Seeking consensus by formal methods: a health warning

Carol Tan 1, Tom Treasure 1, John Browne 2, Martin Utley 3, Christopher W H Davies 4, Harry Hemingway 5
PMCID: PMC1761668  PMID: 17197680

There are compelling arguments for the creation and use of guidelines to steer clinical practice: the range of interventions and therapies on offer is large and ever increasing; more effective treatments should be preferred over the less effective; costs are often high and resources are limited so funds should be focused where they will do the most good for the most patients. Some doctors are antipathetic to guidelines—which they decry as ‘cookbook medicine’—but there is now general acceptance that we cannot afford a free-for-all in clinical practice. The authors believe that there should be equitable access to health care. Expenditure on relatively ineffective treatments, and treatment at high cost of those who can pay to the detriment of those who cannot, run counter to this principle.

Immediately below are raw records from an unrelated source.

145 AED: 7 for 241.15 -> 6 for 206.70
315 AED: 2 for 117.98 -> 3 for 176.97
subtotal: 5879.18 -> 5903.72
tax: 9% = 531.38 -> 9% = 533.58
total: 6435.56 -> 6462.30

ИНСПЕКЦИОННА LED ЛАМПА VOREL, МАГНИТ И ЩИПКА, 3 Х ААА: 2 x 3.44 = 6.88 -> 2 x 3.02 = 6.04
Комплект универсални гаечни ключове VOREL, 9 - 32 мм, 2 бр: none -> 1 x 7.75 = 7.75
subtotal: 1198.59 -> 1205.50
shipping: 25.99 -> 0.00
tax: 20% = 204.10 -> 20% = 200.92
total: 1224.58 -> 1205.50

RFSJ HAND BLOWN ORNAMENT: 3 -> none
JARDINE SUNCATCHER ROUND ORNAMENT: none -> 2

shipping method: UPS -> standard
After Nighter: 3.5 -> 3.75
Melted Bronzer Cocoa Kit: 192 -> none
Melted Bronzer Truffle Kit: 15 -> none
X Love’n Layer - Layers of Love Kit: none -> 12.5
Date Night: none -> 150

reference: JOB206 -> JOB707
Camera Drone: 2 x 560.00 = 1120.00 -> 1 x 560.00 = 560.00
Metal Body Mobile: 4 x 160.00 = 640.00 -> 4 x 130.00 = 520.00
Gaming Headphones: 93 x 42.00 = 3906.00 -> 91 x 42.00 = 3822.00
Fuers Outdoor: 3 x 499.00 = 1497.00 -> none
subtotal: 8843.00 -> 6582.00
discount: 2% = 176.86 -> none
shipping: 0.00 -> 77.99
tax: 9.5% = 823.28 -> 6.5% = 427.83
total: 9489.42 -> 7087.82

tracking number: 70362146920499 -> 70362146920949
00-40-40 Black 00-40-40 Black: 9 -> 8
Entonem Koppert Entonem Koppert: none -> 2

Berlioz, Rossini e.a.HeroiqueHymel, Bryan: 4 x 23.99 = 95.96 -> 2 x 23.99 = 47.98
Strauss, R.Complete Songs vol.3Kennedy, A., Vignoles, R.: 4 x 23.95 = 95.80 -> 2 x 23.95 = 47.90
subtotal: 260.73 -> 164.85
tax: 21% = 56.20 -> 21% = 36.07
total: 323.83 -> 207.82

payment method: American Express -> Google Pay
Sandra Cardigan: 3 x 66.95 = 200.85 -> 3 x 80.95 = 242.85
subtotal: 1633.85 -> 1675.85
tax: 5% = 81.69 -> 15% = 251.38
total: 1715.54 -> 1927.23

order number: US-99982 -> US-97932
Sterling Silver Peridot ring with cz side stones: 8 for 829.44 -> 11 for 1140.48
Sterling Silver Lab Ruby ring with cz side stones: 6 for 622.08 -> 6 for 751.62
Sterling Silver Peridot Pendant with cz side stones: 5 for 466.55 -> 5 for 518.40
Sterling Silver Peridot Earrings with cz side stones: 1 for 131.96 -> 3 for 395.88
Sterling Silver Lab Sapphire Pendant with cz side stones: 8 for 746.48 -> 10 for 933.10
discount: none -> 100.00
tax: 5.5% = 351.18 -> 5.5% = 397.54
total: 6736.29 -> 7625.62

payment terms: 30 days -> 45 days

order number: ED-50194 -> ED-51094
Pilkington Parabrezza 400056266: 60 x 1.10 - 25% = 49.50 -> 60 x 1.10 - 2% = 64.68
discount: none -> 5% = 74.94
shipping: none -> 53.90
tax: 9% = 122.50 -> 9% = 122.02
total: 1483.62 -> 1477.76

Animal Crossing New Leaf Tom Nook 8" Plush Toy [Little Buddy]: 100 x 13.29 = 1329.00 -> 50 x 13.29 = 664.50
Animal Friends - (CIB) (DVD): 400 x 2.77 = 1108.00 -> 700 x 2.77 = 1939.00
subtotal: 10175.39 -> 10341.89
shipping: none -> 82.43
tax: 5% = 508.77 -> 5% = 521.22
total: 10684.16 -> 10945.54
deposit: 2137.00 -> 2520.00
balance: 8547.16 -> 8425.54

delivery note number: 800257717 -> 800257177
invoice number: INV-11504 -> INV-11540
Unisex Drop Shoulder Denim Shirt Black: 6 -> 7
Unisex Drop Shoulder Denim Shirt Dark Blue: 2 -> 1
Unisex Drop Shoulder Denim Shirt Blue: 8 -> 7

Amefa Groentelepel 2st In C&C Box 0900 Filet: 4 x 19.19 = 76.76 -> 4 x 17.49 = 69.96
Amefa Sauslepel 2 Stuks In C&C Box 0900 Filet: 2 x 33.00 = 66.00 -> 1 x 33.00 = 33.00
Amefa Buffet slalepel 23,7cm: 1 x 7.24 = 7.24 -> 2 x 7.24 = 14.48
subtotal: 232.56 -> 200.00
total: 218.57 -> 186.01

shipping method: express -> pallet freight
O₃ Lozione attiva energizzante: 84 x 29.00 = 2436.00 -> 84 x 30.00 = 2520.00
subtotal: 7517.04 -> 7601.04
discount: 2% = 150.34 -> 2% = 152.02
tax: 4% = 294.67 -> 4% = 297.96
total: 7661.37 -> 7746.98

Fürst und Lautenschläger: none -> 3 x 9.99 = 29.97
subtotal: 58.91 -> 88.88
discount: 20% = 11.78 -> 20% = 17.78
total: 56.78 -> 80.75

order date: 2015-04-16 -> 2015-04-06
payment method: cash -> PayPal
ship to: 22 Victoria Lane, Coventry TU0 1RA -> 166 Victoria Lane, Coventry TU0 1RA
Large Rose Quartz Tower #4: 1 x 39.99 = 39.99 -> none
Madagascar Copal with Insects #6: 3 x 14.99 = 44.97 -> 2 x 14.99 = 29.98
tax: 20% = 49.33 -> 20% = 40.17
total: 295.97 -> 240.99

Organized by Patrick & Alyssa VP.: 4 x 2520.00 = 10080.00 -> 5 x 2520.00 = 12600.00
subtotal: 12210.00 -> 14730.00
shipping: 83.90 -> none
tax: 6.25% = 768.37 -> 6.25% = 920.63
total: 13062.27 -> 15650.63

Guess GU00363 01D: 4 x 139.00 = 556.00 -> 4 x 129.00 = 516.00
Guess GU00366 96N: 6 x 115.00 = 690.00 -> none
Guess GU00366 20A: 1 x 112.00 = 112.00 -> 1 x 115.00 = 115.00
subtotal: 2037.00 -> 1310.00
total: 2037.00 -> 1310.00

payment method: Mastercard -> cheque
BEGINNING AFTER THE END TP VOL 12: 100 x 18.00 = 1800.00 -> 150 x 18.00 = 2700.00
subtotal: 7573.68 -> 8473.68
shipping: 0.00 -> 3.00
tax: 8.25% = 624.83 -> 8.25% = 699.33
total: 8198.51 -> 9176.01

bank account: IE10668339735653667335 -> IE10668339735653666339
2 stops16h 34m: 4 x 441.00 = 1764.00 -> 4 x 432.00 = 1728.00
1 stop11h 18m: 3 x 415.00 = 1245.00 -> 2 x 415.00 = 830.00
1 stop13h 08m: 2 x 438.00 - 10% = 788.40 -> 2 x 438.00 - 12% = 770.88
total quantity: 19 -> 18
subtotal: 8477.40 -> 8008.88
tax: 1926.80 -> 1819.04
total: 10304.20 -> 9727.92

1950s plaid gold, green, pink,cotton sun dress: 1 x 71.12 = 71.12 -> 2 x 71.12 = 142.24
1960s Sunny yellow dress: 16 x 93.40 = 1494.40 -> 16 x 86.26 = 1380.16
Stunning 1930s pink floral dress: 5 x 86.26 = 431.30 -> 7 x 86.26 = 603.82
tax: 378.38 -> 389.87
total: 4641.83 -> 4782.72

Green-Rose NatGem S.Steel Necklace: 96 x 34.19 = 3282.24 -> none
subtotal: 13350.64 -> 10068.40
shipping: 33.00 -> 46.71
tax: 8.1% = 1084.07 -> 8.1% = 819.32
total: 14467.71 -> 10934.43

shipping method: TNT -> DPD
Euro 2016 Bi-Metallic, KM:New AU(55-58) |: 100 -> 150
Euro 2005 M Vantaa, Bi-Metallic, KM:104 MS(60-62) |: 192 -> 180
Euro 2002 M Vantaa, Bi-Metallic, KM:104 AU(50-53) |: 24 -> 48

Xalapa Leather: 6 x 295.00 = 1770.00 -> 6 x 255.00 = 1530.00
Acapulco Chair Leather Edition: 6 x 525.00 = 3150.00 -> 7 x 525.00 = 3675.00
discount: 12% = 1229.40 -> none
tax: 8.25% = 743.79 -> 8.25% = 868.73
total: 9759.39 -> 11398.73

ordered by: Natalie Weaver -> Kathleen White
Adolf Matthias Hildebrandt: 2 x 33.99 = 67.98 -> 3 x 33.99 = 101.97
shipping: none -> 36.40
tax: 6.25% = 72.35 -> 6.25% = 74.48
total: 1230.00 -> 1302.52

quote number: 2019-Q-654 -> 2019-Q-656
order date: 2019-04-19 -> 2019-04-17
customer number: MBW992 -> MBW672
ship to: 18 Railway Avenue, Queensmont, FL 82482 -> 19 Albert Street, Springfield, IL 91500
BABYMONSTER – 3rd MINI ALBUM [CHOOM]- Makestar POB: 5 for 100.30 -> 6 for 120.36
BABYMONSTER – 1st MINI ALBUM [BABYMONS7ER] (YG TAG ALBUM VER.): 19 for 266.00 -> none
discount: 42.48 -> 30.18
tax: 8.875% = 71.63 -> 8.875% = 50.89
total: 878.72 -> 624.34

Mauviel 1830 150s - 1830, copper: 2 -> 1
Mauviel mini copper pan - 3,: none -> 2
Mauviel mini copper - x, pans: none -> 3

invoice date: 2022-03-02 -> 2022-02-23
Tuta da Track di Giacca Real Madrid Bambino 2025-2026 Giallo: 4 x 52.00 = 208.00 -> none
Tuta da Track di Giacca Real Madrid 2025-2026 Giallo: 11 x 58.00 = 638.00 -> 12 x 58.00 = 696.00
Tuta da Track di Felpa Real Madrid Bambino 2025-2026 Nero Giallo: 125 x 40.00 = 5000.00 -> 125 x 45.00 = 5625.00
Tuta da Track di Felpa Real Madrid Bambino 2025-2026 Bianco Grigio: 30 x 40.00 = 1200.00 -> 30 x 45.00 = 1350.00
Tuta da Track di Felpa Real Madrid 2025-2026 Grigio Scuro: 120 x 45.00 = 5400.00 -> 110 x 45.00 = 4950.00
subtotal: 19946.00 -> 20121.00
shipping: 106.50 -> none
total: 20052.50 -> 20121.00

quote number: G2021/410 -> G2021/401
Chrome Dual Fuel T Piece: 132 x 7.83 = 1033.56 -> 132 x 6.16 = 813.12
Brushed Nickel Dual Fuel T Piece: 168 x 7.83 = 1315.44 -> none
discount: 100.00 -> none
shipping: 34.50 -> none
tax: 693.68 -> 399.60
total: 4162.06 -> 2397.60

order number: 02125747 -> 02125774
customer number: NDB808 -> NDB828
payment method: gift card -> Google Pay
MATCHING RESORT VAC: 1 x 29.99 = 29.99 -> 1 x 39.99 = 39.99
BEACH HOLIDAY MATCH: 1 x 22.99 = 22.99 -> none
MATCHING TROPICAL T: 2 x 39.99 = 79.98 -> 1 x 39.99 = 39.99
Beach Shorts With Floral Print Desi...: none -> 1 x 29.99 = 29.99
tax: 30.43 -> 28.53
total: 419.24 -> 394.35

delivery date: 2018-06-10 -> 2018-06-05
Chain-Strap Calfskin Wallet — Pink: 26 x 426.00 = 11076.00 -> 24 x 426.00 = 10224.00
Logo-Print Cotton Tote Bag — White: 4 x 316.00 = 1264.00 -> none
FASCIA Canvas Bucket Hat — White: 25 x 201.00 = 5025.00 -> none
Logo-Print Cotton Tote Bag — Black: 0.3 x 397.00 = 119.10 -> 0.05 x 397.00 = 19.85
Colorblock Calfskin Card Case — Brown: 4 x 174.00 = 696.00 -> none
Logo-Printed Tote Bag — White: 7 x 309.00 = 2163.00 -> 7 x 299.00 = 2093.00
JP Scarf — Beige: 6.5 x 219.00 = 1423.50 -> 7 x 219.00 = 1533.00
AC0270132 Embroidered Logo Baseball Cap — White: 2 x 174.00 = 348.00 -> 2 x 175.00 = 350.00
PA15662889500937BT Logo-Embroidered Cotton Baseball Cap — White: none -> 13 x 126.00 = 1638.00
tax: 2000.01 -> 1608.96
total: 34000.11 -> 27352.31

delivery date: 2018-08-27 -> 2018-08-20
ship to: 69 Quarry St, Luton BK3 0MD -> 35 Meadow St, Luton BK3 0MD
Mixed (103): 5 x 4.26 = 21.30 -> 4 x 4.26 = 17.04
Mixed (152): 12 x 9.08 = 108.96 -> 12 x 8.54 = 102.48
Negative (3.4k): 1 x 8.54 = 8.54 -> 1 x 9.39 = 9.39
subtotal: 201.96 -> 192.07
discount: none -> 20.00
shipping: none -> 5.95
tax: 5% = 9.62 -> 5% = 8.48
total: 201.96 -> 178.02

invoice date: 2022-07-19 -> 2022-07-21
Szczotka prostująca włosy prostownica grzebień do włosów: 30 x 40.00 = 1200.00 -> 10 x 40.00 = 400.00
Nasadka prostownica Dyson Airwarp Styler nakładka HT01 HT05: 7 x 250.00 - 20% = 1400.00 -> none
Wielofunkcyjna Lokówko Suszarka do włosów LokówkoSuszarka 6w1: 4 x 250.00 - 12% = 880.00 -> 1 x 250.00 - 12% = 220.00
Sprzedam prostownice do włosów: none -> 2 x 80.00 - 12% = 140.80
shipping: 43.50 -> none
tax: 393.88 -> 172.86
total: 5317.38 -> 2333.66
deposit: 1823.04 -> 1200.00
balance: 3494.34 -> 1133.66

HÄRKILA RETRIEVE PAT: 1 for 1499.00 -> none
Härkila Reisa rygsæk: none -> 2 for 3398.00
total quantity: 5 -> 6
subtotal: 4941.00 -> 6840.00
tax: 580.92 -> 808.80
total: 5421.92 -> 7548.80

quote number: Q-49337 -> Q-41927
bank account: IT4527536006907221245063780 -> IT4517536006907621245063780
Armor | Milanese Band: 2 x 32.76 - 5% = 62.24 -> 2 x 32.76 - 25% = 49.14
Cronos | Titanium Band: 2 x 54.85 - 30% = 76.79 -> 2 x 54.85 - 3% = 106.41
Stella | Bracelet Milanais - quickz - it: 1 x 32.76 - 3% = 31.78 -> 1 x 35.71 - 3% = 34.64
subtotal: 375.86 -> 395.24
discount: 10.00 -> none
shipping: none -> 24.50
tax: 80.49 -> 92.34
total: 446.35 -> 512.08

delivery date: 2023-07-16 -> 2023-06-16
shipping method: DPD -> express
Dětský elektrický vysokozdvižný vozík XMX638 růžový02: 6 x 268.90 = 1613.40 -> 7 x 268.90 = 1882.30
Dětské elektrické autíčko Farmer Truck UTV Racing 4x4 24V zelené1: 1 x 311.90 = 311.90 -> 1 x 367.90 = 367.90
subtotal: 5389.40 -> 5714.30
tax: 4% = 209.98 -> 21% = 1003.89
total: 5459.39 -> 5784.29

In order to adjudicate on what should and should not be done, we need transparent processes. There are several systems advocated for the grading of evidence,1 with randomized controlled trials gaining an A grade in an A, B, C grading. There are many aspects of care which rely on lower levels of evidence but when the cause and effect relationship between treatment and outcome is clear, the beneficial effect is large, and cost is supportable, then a strong recommendation (grade 1 of 2) can still be made. Hip replacement, cataract surgery and valve replacement for aortic stenosis are all in this league. Trials of effectiveness are not justified at this stage, and the ‘sky diving without a parachute’ analogy2 can be invoked. They earn 1C recommendation: that is, a strong recommendation with poor quality evidence.1

There are many instances where evidence of benefit is much less clear or the effect size is marginal. Where high level evidence runs out, increasing use is made of expert panels. In this paper we illustrate pitfalls in the expert panel process as used for ratings of appropriateness of interventions for the very common clinical problem of malignant pleural effusion,3 and point to areas for future development.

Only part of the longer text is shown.